Mrs Wells said: “Obviously a major part of my life has been taken away, but we need to carry on and try to be as normal as possible for Oliver.
“He has got us through it. He has tried not to show too much emotion. We have tried to keep his life as normal as possible.”
Following the murders, Mr Wells began to write a diary recording his thoughts and experiences.
He wrote: “What we can’t still really deal with is did one of those girls see the other girl die?
“There would have been a lot of fuss and screaming and noise, I’m sure, if that was the case.”
He fights back tears when he describes how he penned a “goodbye letter” to his daughter, which he took to the mortuary.
He said: “It was a goodbye letter, a sorrowful letter. There was an element of apology in the letter as well.”
Asked what could have been done differently, Mr Wells is too upset to speak and then says: “At that time, there were many unanswered questions.
“We didn’t know what had happened to Holly. We had a suspect but no details.
“Was there something as a parent that could have been done? Something that could have taught Holly, that should have been mentioned to Holly that could have made her more aware of her position? That was the area of apology.”
Unbeknown to the couple, their son Oliver tested Huntley’s bath story after it emerged in court and told his parents the story did not match up.
Oliver had also written a note for his sister to take to the mortuary, with photos of friends, a Manchester United scarf, and Holly’s favourite cuddly toy.
The ITV special shows moving footage of Holly singing and blowing out candles on her second birthday, and of her as bridesmaid during a family friend’s wedding.
The family talk about the tragic day when the two children disappeared and their frantic search for them.
Holly’s father says that when police first arrived after they reported Holly and Jessica missing “the whole line of inquiry seemed to be on a naughty child scenario”.
Later, Mr Wells says it is like “an invasion” when the couple themselves come under police scrutiny, with “not a thing left unturned”.
Mrs Wells says: “I was thinking: ‘What next? Do they think we are the guilty ones?’ It was an awful feeling inside. I felt physically sick.”

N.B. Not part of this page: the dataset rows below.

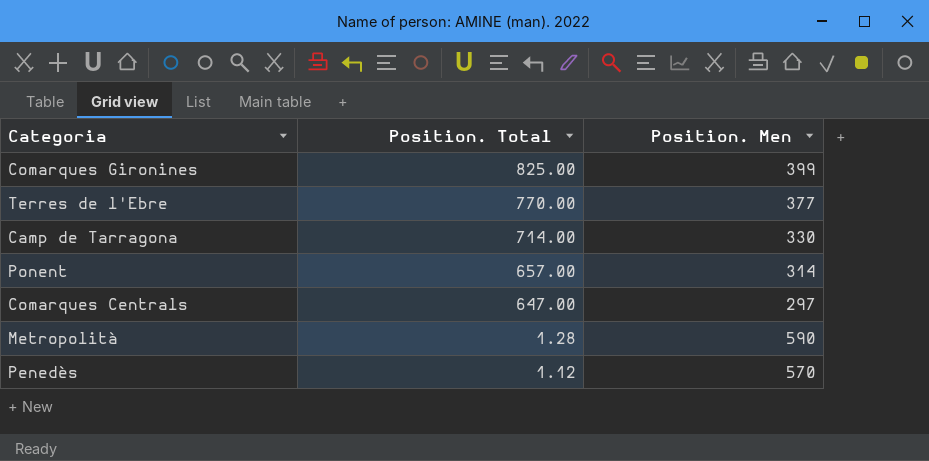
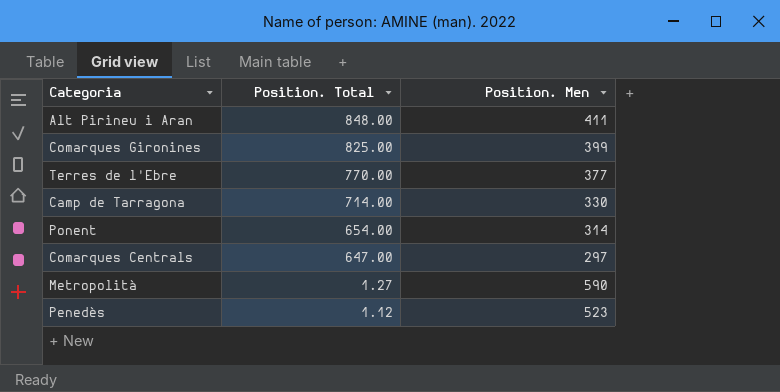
row Alt Pirineu i Aran: none -> 848.00 | 411
Ponent | Position. Total: 657.00 -> 654.00
Metropolità | Position. Total: 1.28 -> 1.27
Penedès | Position. Men: 570 -> 523

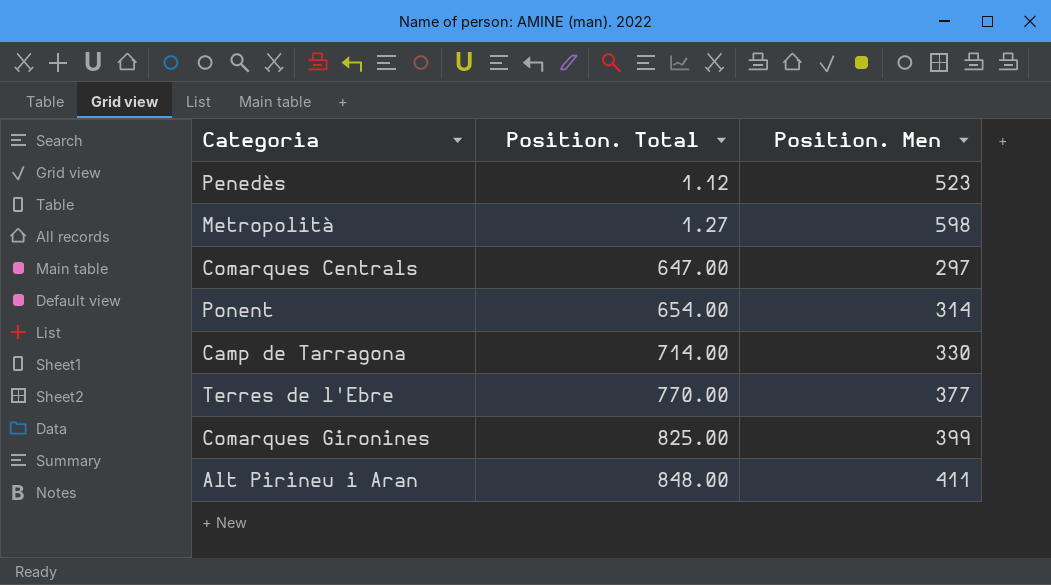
row order: Position. Total descending -> Position. Total ascending
Metropolità | Position. Men: 590 -> 598

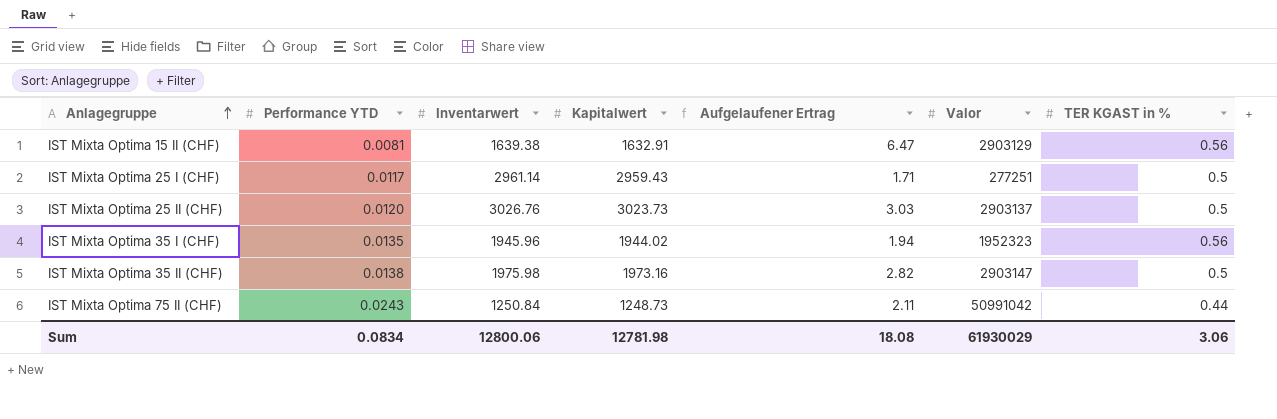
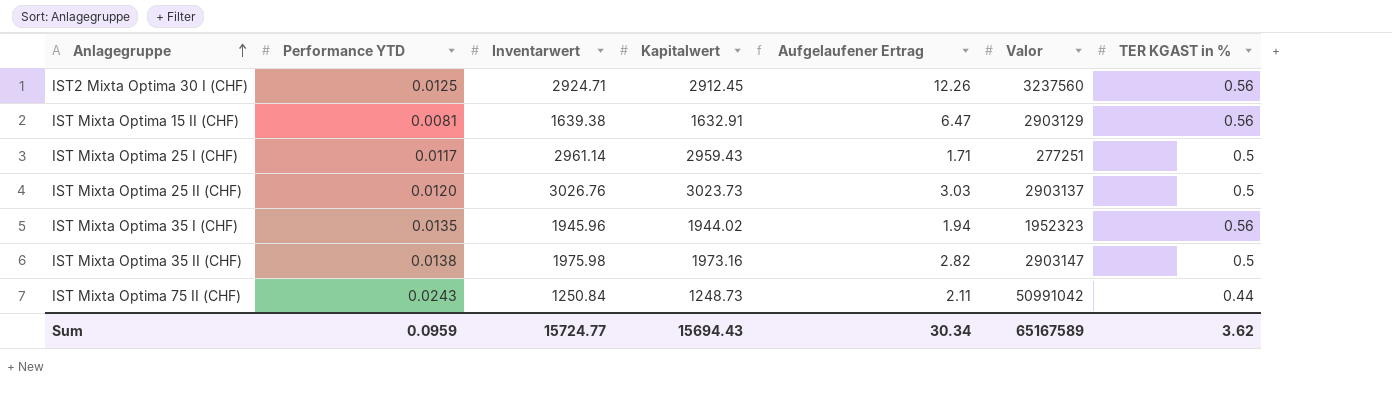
row IST2 Mixta Optima 30 I (CHF): none -> 0.0125 | 2924.71 | 2912.45 | 12.26 | 3237560 | 0.56
Sum | Performance YTD: 0.0834 -> 0.0959
Sum | Inventarwert: 12800.06 -> 15724.77
Sum | Kapitalwert: 12781.98 -> 15694.43
Sum | Aufgelaufener Ertrag: 18.08 -> 30.34
Sum | Valor: 61930029 -> 65167589
Sum | TER KGAST in %: 3.06 -> 3.62

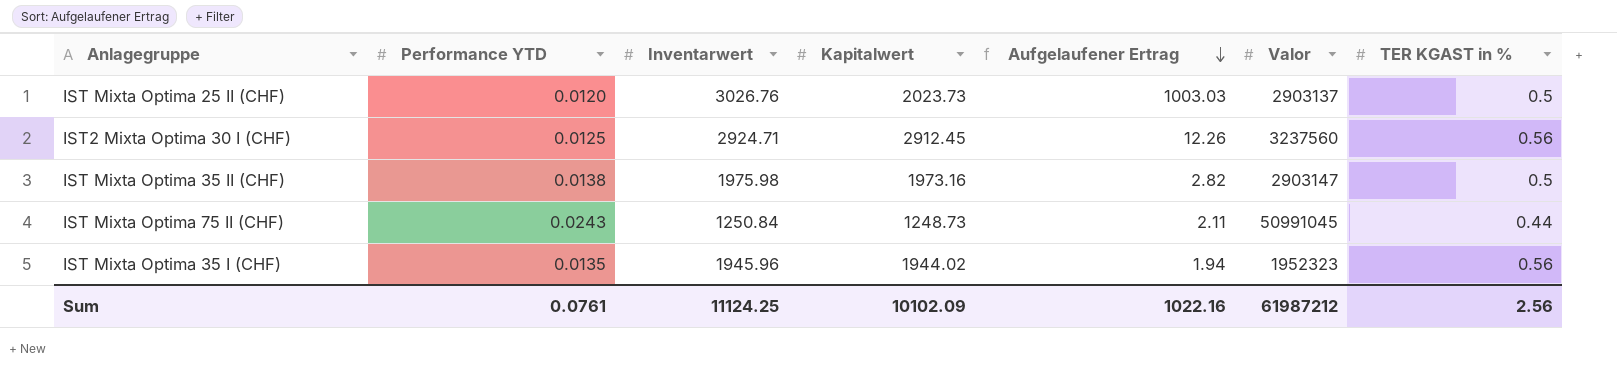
row order: Anlagegruppe ascending -> Aufgelaufener Ertrag descending
row IST Mixta Optima 15 II (CHF): 0.0081 | 1639.38 | 1632.91 | 6.47 | 2903129 | 0.56 -> none
row IST Mixta Optima 25 I (CHF): 0.0117 | 2961.14 | 2959.43 | 1.71 | 277251 | 0.5 -> none
IST Mixta Optima 25 II (CHF) | Kapitalwert: 3023.73 -> 2023.73
IST Mixta Optima 25 II (CHF) | Aufgelaufener Ertrag: 3.03 -> 1003.03
IST Mixta Optima 75 II (CHF) | Valor: 50991042 -> 50991045
Sum | Performance YTD: 0.0959 -> 0.0761
Sum | Inventarwert: 15724.77 -> 11124.25
Sum | Kapitalwert: 15694.43 -> 10102.09
Sum | Aufgelaufener Ertrag: 30.34 -> 1022.16
Sum | Valor: 65167589 -> 61987212
Sum | TER KGAST in %: 3.62 -> 2.56

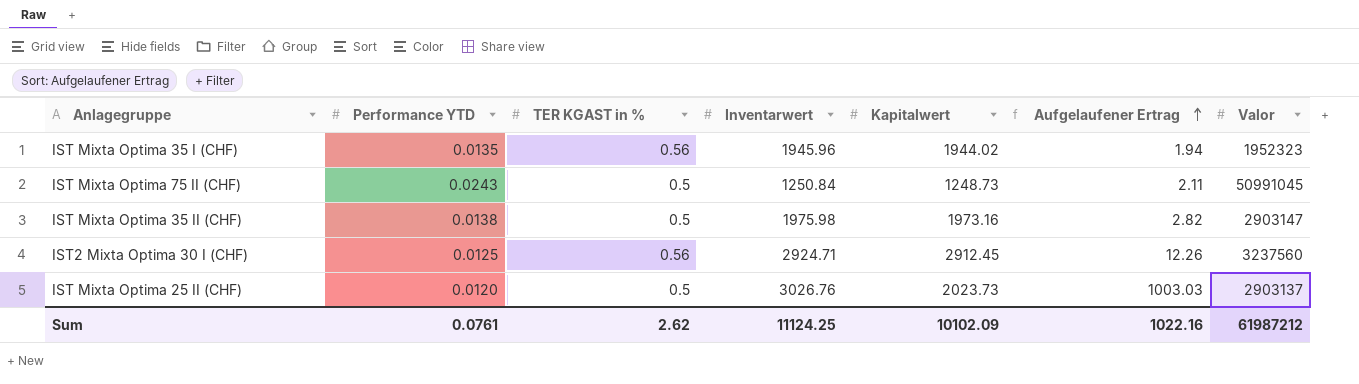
row order: Aufgelaufener Ertrag descending -> Aufgelaufener Ertrag ascending
column TER KGAST in % | position: 7 -> 3
IST Mixta Optima 75 II (CHF) | TER KGAST in %: 0.44 -> 0.5
Sum | TER KGAST in %: 2.56 -> 2.62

Later, the Wells had a secret meeting with the Chief Constable of Humberside police, who told them Huntley had come under investigation in nine separate sex allegations in the 1990s.
An inquiry is currently taking place into how Huntley was able to get a caretaker’s job at Holly and Jessica’s school in Soham.
Mr Wells said: “Seeing those nine charges was quite soul destroying.
“It was explained to us by the chief constable, who seems a very decent man to me, that the reason these charges were removed was the Data Protection Act.
“There was no reason to challenge that. If someone in authority is telling me that, one has to accept that as a matter of fact.”
A moving piece of work written by Holly, when aged nine, showed she was looking forward to her future.
“I will be expected to have well-written work and be proud of it and also to have good behaviour,” she says.
The couple have not let their grief come between them.
Mr Wells, who runs a cleaning company, said: “We set ourselves very small stepping stones to move forward, very realistic targets of trying to make sure things were appearing to be okay at home.
“Not just for Oliver but for family and friends who themselves, need a bit of support, a bit of an uplift at a desperate time.”
Explaining his reason for doing the programme, Mr Wells says: “We had the most extraordinary daughter. I didn’t want that just to be forgotten. It needed to be shared with people.”
Describing in his audio diary how he feels after the convictions, Mr Wells says: “Just tangible relief that this man will never surface in the real world again.”
In another entry he describes his fear that the girls were subjected to a vicious sexual ordeal before they were killed.
The ITV documentary will be screened without commercial breaks at 9pm tonight.